In conclusion, relevant experience is the cornerstone of a successful career journey. It encompasses the skills, knowledge, and accomplishments that directly align with the requirements of a specific role or industry. Whether you’re crafting a resume, preparing for an interview, or seeking career advancement, highlighting your relevant experience is essential. It not only showcases your qualifications but also demonstrates your ability to excel in your chosen field. By continually building and leveraging relevant experience, you can open doors to new opportunities and achieve your professional aspirations.

Frequently Asked Questions about Relevant Experience

  1. What qualifies as relevant experience on a resume? Relevant experience on a resume refers to any work, internships, or projects that directly relate to the position you’re applying for. It should demonstrate skills, accomplishments, or knowledge that make you a suitable candidate for the job.
  2. How can I gain relevant experience if I’m changing careers? If you’re transitioning into a new field, consider gaining relevant experience through internships, volunteering, freelance work, or online courses. Emphasize transferable skills from your previous roles that align with the new career.
  3. Should I include unrelated work experience on my resume? While it’s important to tailor your resume to the job you’re applying for, you can include unrelated work experience if it highlights transferable skills or accomplishments that may be relevant to the position. Be selective and focus on the most pertinent details.

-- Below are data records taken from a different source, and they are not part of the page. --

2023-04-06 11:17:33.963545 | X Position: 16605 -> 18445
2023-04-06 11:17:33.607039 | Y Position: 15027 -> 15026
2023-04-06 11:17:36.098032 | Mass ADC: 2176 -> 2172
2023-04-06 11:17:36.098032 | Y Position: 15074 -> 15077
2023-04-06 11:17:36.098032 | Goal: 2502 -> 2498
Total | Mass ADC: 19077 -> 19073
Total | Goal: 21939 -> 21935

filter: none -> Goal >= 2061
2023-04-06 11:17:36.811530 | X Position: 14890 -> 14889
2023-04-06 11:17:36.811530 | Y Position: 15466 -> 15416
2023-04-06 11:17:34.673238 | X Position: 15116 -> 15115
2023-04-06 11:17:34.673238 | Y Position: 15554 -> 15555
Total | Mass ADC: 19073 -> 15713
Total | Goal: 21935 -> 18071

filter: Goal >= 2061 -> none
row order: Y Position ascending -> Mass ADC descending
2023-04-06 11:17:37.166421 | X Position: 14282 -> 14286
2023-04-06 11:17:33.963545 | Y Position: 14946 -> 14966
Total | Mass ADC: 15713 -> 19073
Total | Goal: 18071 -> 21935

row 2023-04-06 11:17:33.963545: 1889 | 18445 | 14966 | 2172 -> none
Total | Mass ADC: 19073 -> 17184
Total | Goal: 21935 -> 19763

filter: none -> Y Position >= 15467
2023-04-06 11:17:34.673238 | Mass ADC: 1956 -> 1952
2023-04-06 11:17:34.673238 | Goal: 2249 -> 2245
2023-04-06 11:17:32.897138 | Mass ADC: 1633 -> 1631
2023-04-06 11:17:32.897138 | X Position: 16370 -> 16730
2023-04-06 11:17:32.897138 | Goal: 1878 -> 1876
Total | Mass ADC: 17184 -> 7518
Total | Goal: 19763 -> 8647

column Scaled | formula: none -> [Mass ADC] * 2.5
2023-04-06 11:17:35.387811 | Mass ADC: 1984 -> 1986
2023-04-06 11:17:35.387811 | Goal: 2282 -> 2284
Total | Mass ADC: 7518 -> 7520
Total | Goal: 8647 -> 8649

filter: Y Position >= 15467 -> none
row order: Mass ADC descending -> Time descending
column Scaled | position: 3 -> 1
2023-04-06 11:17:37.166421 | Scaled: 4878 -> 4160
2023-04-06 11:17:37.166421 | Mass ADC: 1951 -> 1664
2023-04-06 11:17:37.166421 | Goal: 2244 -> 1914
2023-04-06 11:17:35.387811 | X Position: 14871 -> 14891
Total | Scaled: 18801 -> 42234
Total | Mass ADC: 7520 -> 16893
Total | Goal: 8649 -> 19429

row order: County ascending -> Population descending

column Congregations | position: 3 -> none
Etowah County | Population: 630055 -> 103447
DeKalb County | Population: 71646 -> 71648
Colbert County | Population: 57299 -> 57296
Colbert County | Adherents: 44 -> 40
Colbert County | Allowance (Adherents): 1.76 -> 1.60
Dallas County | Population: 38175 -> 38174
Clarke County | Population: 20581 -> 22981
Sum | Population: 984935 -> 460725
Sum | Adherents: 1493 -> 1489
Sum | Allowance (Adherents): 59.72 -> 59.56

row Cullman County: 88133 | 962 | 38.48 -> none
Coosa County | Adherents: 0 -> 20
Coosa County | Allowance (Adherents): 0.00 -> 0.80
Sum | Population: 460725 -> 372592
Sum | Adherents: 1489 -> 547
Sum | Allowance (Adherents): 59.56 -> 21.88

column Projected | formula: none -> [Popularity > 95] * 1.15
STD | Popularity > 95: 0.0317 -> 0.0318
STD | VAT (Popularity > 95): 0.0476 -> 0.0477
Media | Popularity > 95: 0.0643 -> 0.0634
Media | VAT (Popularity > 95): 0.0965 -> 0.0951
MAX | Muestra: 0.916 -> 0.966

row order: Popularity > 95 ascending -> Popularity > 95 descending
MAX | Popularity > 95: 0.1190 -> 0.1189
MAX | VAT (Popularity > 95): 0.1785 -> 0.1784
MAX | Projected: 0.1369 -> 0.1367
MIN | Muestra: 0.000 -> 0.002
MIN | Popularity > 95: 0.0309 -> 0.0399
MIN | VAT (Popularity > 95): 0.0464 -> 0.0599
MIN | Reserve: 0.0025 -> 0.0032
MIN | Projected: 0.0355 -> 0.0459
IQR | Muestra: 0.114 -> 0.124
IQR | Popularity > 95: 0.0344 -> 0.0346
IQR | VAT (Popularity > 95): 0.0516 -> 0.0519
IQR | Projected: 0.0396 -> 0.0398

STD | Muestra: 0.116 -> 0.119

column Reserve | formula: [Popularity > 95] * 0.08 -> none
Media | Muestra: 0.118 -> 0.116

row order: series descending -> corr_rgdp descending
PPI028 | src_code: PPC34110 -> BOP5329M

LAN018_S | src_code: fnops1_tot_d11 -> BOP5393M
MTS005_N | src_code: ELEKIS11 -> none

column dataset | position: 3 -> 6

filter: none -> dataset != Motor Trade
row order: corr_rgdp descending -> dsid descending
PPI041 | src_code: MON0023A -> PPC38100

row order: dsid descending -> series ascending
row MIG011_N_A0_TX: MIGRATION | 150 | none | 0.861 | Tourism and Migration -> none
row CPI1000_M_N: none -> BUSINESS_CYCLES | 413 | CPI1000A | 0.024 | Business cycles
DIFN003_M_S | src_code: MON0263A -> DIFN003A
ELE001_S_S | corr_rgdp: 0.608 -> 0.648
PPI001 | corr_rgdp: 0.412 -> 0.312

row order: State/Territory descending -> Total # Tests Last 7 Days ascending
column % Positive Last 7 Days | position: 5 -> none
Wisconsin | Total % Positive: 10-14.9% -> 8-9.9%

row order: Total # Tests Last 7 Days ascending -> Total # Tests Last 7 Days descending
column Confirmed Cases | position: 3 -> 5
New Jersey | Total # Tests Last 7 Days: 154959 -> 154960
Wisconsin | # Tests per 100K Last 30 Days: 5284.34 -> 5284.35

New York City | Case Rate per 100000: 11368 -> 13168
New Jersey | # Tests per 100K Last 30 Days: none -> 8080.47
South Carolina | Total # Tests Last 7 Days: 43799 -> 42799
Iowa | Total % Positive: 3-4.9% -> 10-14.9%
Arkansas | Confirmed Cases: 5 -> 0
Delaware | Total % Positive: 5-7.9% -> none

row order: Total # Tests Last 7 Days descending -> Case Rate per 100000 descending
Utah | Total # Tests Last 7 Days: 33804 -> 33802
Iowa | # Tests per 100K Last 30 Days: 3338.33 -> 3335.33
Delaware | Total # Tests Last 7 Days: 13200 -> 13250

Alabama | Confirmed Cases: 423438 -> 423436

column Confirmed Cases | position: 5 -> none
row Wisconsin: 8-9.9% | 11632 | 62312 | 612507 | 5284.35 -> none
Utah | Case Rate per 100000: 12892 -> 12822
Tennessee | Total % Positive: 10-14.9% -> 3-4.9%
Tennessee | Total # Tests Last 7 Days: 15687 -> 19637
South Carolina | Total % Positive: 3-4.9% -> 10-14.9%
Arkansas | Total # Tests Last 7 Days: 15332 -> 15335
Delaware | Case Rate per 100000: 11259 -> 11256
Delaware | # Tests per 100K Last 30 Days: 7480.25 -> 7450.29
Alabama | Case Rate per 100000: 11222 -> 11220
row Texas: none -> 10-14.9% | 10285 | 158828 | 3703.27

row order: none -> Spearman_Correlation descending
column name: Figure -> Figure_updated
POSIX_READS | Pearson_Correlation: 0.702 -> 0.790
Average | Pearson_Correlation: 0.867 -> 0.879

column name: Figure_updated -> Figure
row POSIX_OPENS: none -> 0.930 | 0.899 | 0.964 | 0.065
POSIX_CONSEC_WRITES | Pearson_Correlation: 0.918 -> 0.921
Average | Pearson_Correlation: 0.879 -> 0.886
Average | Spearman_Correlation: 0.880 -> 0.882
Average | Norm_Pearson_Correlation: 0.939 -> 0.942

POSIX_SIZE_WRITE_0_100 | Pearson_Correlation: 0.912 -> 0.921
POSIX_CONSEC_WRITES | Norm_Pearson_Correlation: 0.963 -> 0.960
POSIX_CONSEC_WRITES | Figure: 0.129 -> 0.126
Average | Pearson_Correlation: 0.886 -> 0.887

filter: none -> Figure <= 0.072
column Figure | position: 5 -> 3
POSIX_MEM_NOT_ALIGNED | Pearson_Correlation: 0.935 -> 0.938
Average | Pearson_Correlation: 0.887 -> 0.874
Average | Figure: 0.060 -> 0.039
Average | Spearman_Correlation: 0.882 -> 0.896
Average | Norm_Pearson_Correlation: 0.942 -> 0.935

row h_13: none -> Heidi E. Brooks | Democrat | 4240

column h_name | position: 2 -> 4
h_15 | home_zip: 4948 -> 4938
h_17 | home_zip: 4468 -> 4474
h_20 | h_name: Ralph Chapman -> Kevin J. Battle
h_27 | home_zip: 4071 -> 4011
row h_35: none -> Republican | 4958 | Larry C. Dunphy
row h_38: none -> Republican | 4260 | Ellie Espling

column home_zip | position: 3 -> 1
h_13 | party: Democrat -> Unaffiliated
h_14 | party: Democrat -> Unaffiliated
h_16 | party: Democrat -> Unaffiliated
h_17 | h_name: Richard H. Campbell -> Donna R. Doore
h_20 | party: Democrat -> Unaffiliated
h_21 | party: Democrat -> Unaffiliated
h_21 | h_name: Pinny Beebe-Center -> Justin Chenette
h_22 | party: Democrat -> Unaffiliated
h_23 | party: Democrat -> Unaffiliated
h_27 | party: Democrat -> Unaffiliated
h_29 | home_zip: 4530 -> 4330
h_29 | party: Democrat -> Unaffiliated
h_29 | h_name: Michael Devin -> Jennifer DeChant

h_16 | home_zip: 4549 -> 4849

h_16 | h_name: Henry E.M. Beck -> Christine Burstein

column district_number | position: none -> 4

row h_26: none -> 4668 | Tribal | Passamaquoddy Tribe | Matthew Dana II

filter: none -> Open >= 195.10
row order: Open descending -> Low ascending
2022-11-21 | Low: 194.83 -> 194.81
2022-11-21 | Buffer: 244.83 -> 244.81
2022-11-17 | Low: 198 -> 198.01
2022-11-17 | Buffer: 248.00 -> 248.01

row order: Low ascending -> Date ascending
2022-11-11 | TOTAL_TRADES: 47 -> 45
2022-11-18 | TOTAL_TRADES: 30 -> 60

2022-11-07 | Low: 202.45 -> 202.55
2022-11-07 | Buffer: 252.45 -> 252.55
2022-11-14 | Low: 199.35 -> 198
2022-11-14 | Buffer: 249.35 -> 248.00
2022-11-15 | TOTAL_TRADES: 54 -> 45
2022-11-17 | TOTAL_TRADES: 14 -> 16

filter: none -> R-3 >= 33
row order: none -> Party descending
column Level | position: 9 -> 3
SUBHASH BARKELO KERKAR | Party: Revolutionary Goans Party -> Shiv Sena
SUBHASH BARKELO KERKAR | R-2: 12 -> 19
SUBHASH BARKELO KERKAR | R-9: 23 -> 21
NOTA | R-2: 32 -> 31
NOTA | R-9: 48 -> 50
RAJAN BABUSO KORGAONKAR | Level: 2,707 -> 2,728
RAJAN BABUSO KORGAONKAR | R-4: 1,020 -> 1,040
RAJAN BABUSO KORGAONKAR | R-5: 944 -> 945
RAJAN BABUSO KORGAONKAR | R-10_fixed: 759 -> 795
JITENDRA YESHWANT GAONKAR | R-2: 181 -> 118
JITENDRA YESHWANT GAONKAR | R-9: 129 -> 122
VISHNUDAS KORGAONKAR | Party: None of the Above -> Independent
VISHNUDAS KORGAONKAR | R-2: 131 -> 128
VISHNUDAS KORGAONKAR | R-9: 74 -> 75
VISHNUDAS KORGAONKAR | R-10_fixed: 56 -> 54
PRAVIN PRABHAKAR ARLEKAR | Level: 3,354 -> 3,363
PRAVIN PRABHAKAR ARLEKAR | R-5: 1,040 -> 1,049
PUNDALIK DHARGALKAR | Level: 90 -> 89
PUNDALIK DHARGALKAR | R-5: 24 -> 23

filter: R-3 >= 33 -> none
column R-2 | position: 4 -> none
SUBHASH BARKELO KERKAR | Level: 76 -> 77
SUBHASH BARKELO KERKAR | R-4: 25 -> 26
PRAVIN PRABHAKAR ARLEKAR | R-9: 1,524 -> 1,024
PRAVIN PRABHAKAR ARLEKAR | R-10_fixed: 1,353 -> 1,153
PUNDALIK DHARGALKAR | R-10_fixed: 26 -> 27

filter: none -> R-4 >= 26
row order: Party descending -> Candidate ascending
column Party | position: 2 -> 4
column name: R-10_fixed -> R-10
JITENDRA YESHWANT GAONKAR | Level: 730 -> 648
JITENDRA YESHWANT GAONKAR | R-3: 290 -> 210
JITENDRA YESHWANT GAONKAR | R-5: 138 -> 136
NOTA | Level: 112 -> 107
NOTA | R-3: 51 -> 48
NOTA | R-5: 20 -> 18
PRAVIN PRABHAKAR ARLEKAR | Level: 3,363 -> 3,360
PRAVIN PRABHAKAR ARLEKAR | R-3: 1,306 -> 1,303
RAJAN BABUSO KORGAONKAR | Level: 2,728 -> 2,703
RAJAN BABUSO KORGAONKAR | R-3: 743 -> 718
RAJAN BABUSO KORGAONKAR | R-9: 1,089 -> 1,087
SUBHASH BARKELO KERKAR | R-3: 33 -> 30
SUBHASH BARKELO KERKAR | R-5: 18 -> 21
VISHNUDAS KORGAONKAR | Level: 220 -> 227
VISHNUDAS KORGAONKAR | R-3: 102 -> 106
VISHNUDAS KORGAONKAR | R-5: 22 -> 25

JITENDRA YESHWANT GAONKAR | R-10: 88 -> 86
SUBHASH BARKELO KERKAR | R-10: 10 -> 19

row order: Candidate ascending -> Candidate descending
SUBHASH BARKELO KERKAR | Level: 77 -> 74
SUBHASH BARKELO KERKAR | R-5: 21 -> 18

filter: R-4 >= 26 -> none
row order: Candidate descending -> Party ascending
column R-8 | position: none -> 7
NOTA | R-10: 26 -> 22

  4. What if I have limited relevant experience for a job application? If you lack direct relevant experience, emphasize transferable skills, such as communication, leadership, problem-solving, or project management, that are applicable to the role. Highlight achievements and experiences that showcase your potential.
  5. How should I address relevant experience in a job interview? During an interview, use specific examples from your relevant experience to answer questions. Describe how your past roles have prepared you for the challenges of the new position and provide concrete evidence of your abilities and accomplishments.